Other differences         top

       GNU troff's features sometimes cause incompatibilities with
       documents written assuming old implementations of troff.  Some GNU
       extensions to troff are supported by other implementations.

       AT&T troff discards trailing spaces from input lines, like GNU
       troff, but when it does so, AT&T troff also cancels end-of-
       sentence detection.  Use of the dummy character escape sequence \&
       is more portable.

       When adjusting to both margins, AT&T troff at first adjusts spaces
       starting from the right; GNU troff begins from the left.  Both
       implementations adjust spaces from opposite ends on alternating
       output lines to prevent “rivers” in the text.

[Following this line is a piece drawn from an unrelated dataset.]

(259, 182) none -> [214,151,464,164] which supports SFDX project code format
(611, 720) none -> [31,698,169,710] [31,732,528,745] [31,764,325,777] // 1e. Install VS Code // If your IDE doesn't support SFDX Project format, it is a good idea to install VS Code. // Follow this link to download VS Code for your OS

       GNU troff does not always hyphenate words as AT&T troff does.  The
       AT&T implementation uses a set of hard-coded rules specific to
       U.S. English, while GNU troff uses language-specific hyphenation
       pattern files derived from TeX.  In some versions of troff there
       was limited space to store hyphenation exceptions (arguments to
       the hw request); GNU troff has no such restriction.

       GNU troff handles the dummy character \& differently from AT&T
       troff when it is followed by the hyphenation control escape
       sequence \% at the beginning of a word.  GNU troff does not regard
       the dummy character as “starting” the word; AT&T troff does.
       Further, Heirloom Doctools troff does not honor an explicit
       hyphenation point marked with \% after a word-initial one.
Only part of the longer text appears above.